■ **WORK INSTRUCTION**
Take the entries below and return them unchanged.

[Version difference data]
┌──
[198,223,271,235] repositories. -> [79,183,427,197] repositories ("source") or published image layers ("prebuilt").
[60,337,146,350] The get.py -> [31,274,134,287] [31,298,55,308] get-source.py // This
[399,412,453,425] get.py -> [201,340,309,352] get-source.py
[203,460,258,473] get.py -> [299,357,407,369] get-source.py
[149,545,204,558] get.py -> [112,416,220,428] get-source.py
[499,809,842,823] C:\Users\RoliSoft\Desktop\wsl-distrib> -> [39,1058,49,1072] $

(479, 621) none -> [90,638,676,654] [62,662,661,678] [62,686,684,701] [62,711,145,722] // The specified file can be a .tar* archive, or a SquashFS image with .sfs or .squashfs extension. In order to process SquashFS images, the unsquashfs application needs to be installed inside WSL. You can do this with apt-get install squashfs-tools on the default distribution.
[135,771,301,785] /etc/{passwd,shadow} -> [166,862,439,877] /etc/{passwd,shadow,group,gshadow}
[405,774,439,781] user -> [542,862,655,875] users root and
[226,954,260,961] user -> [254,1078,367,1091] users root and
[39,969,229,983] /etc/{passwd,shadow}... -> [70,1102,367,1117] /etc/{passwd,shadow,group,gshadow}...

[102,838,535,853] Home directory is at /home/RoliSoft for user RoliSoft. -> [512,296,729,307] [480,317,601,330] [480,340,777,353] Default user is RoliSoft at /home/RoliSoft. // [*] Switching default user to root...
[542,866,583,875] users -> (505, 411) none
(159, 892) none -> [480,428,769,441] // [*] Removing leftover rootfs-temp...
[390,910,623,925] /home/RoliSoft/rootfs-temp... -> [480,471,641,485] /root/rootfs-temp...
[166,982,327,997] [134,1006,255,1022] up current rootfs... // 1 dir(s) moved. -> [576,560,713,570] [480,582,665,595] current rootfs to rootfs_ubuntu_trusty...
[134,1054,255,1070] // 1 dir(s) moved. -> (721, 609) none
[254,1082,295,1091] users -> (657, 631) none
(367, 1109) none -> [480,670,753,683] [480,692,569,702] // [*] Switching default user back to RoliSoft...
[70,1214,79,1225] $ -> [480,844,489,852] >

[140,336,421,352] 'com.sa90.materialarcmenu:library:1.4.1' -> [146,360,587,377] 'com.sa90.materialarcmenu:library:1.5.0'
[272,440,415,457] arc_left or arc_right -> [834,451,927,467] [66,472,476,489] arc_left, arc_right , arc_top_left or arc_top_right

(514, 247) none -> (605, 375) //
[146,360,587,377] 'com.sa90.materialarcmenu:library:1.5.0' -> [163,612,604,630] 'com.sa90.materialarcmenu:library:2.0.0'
└──
■ **EXERCISE SOLUTION**
[198,223,271,235] repositories. -> [79,183,427,197] repositories ("source") or published image layers ("prebuilt").
[60,337,146,350] The get.py -> [31,274,134,287] [31,298,55,308] get-source.py // This
[399,412,453,425] get.py -> [201,340,309,352] get-source.py
[203,460,258,473] get.py -> [299,357,407,369] get-source.py
[149,545,204,558] get.py -> [112,416,220,428] get-source.py
[499,809,842,823] C:\Users\RoliSoft\Desktop\wsl-distrib> -> [39,1058,49,1072] $

(479, 621) none -> [90,638,676,654] [62,662,661,678] [62,686,684,701] [62,711,145,722] // The specified file can be a .tar* archive, or a SquashFS image with .sfs or .squashfs extension. In order to process SquashFS images, the unsquashfs application needs to be installed inside WSL. You can do this with apt-get install squashfs-tools on the default distribution.
[135,771,301,785] /etc/{passwd,shadow} -> [166,862,439,877] /etc/{passwd,shadow,group,gshadow}
[405,774,439,781] user -> [542,862,655,875] users root and
[226,954,260,961] user -> [254,1078,367,1091] users root and
[39,969,229,983] /etc/{passwd,shadow}... -> [70,1102,367,1117] /etc/{passwd,shadow,group,gshadow}...

[102,838,535,853] Home directory is at /home/RoliSoft for user RoliSoft. -> [512,296,729,307] [480,317,601,330] [480,340,777,353] Default user is RoliSoft at /home/RoliSoft. // [*] Switching default user to root...
[542,866,583,875] users -> (505, 411) none
(159, 892) none -> [480,428,769,441] // [*] Removing leftover rootfs-temp...
[390,910,623,925] /home/RoliSoft/rootfs-temp... -> [480,471,641,485] /root/rootfs-temp...
[166,982,327,997] [134,1006,255,1022] up current rootfs... // 1 dir(s) moved. -> [576,560,713,570] [480,582,665,595] current rootfs to rootfs_ubuntu_trusty...
[134,1054,255,1070] // 1 dir(s) moved. -> (721, 609) none
[254,1082,295,1091] users -> (657, 631) none
(367, 1109) none -> [480,670,753,683] [480,692,569,702] // [*] Switching default user back to RoliSoft...
[70,1214,79,1225] $ -> [480,844,489,852] >

[140,336,421,352] 'com.sa90.materialarcmenu:library:1.4.1' -> [146,360,587,377] 'com.sa90.materialarcmenu:library:1.5.0'
[272,440,415,457] arc_left or arc_right -> [834,451,927,467] [66,472,476,489] arc_left, arc_right , arc_top_left or arc_top_right

(514, 247) none -> (605, 375) //
[146,360,587,377] 'com.sa90.materialarcmenu:library:1.5.0' -> [163,612,604,630] 'com.sa90.materialarcmenu:library:2.0.0'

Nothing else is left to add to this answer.